Pela janela, pôde ver os primeiros flocos de neve da estação caindo tímidos do céu, escorregando pelo ar e por entre as folhagens da mata, o que durou apenas poucos minutos antes de terminar. Quase como uma confirmação, uma brisa gélida lambeu suas bochechas. O verão estava mais e mais próximo do fim. Soluço sorriu. Por um breve instante, aquilo o fez sentir-se mais perto de casa.

Terminou de se arrumar colocando o seu manto de pele sobre os ombros. A peça era pesada, grossa, e chegava perto de fazê-lo achar que podia ser mais imponente. Será que algum dia transmitiria uma imagem de respeito sequer próxima da de Steinur, o Imenso? O pensamento o fez rir de si mesmo. Um sibilo característico soou às suas costas, transformando seu sorriso de envergonhado para desafiante. O manto pode não fazer grande, mas o dragão com certeza fará.

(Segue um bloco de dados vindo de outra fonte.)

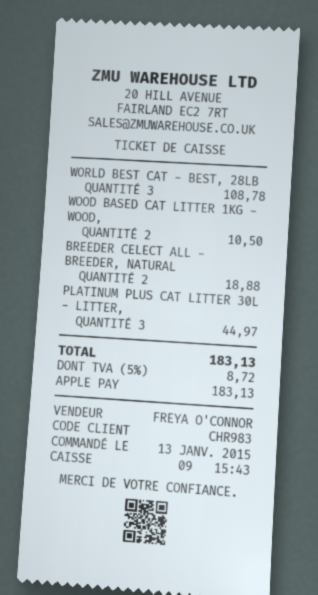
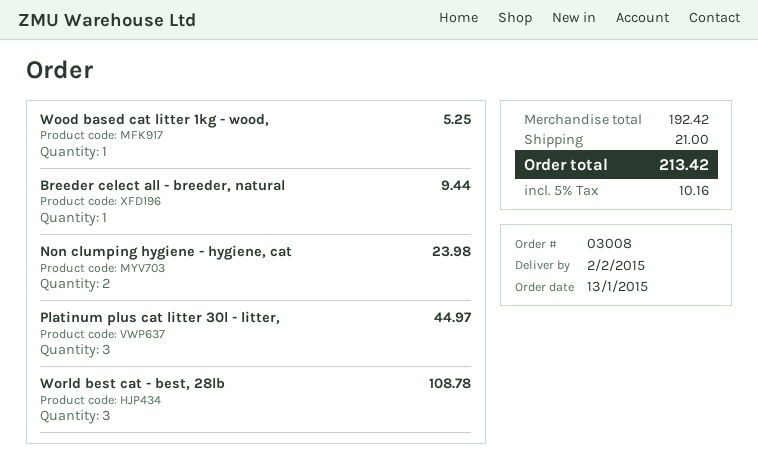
WOOD BASED CAT LITTER 1KG - WOOD,: 2 for 10.50 -> 1 for 5.25
BREEDER CELECT ALL - BREEDER, NATURAL: 2 for 18.88 -> 1 for 9.44
Non clumping hygiene - hygiene, cat: none -> 2 for 23.98
shipping: none -> 21.00
tax: 5% = 8.72 -> 5% = 10.16
total: 183.13 -> 213.42

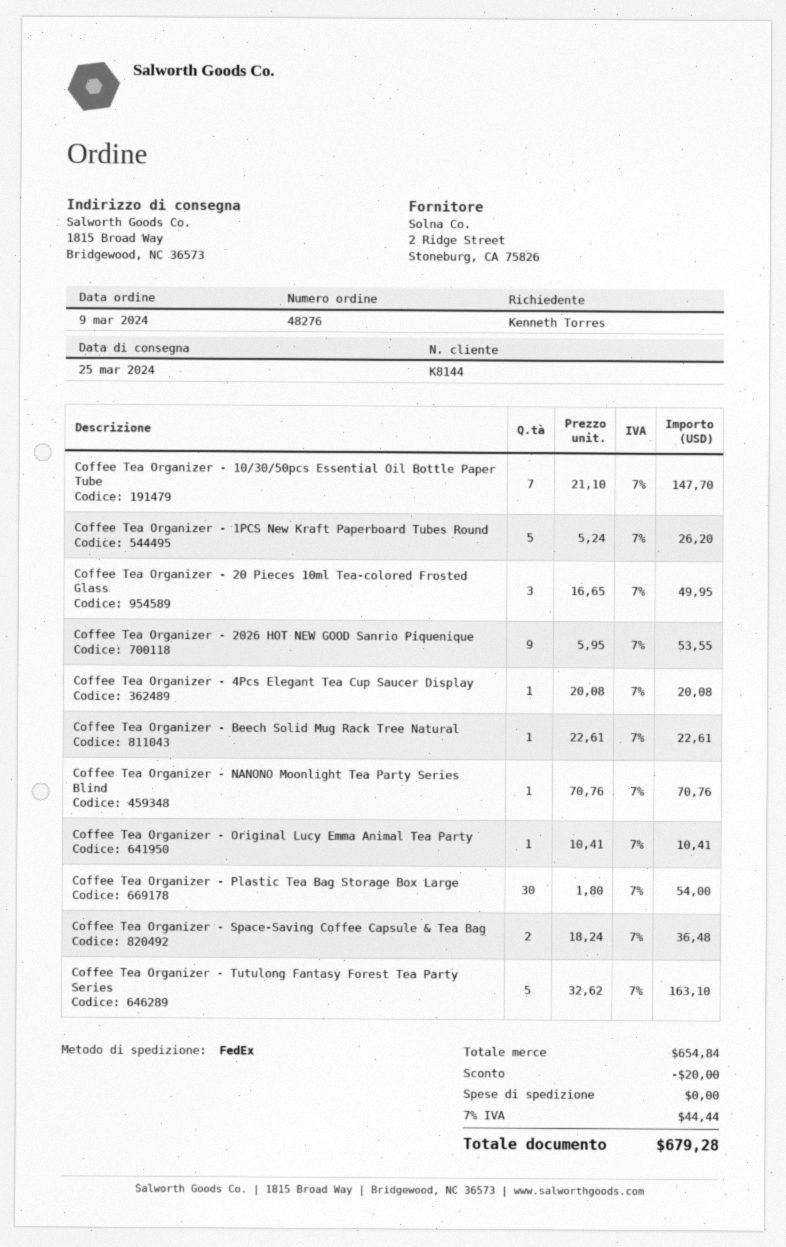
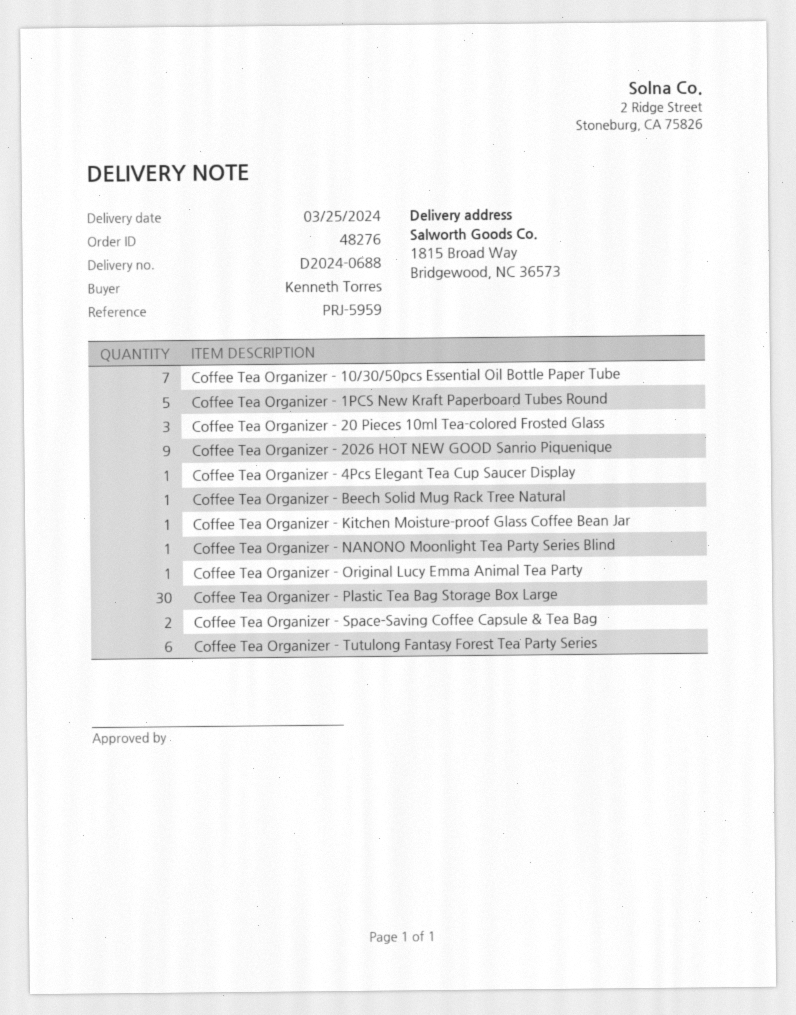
Coffee Tea Organizer - Tutulong Fantasy Forest Tea Party Series: 5 -> 6
Coffee Tea Organizer - Kitchen Moisture-proof Glass Coffee Bean Jar: none -> 1

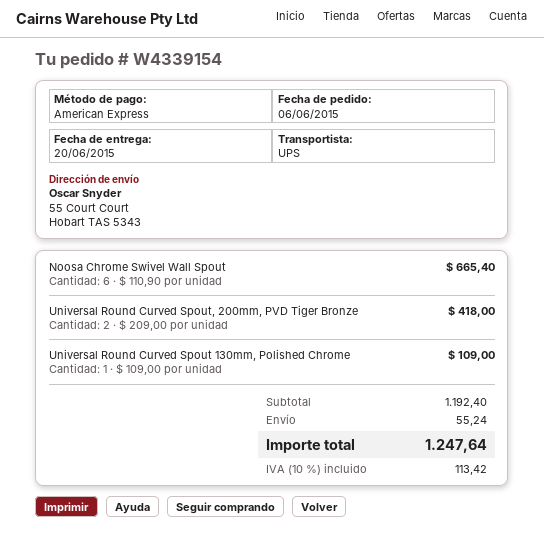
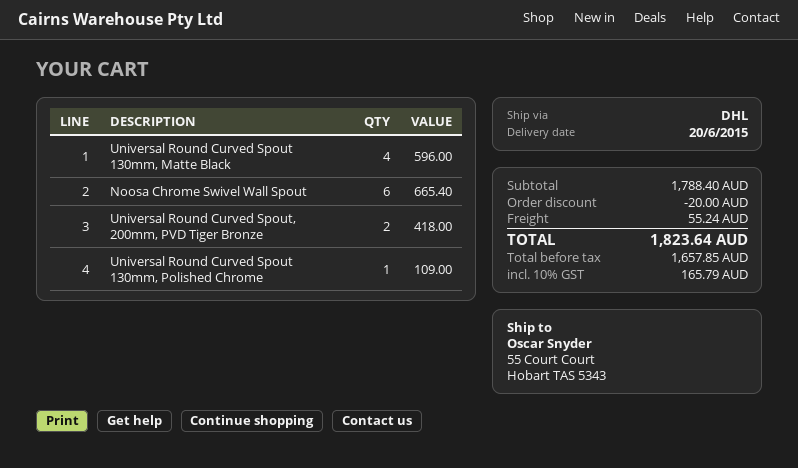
shipping method: UPS -> DHL
Universal Round Curved Spout 130mm, Matte Black: none -> 4 for 596.00
subtotal: 1192.40 -> 1788.40
discount: none -> 20.00
tax: 10% = 113.42 -> 10% = 165.79
total: 1247.64 -> 1823.64

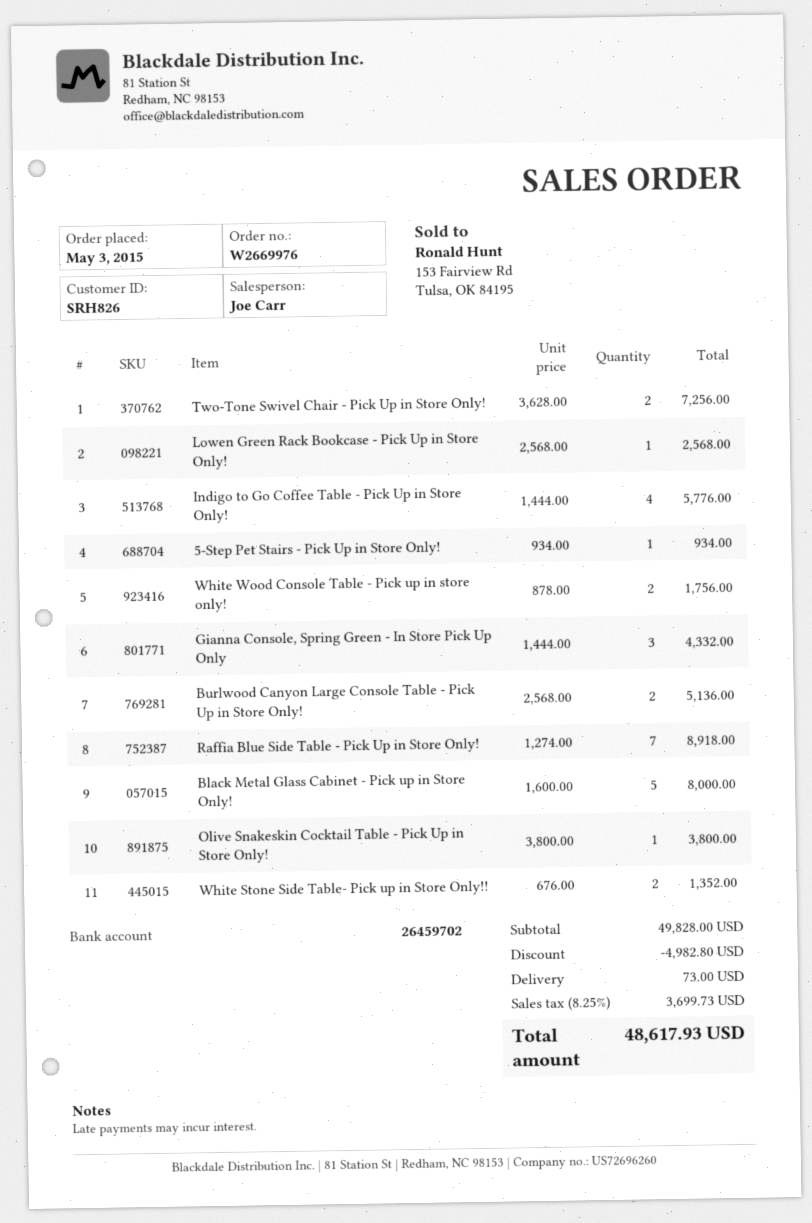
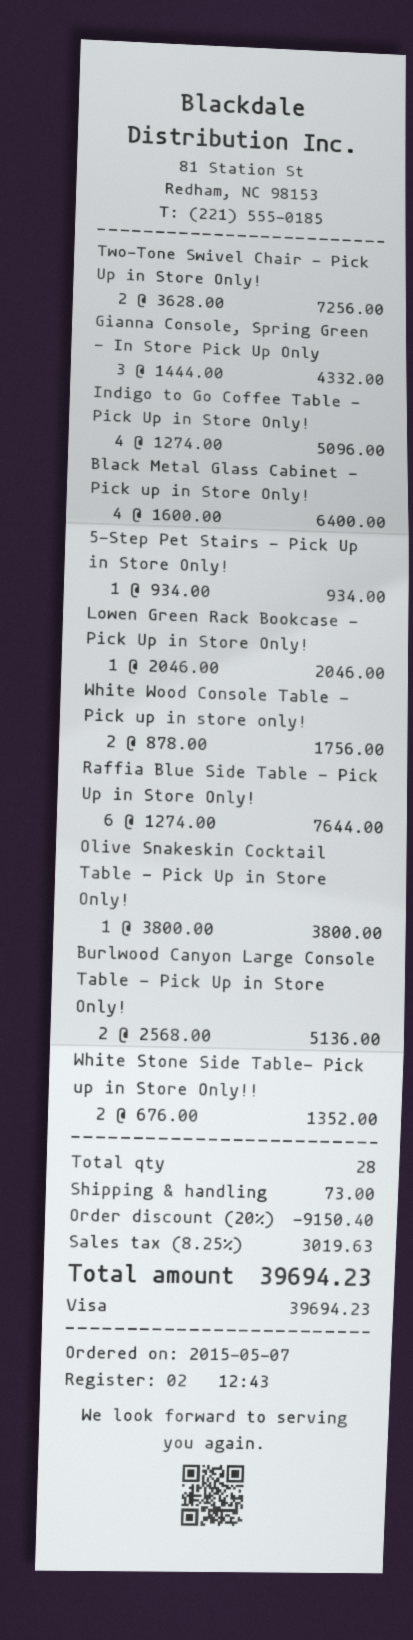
order date: 2015-05-03 -> 2015-05-07
Lowen Green Rack Bookcase - Pick Up in Store Only!: 1 x 2568.00 = 2568.00 -> 1 x 2046.00 = 2046.00
Indigo to Go Coffee Table - Pick Up in Store Only!: 4 x 1444.00 = 5776.00 -> 4 x 1274.00 = 5096.00
Raffia Blue Side Table - Pick Up in Store Only!: 7 x 1274.00 = 8918.00 -> 6 x 1274.00 = 7644.00
Black Metal Glass Cabinet - Pick up in Store Only!: 5 x 1600.00 = 8000.00 -> 4 x 1600.00 = 6400.00
discount: 4982.80 -> 9150.40
tax: 8.25% = 3699.73 -> 8.25% = 3019.63
total: 48617.93 -> 39694.23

Lá estava ele, encarando-o com aqueles olhos amarelos penetrantes. Ainda sentia uma barreira entre os dois, mas era só uma questão de tempo, de proximidade. Levá-lo para o banquete os faria passar o tempo de diversão juntos e também ajudaria a criatura a ficar definitivamente confortável perto dos humanos.

— Vamos lá, garoto.

Outra vez, o dragão sibilou em resposta e se virou, acompanhando-o para o salão. Seu avô, Astrid e Vento Veloz já estavam ali, esperando-o. E Astrid... Uau!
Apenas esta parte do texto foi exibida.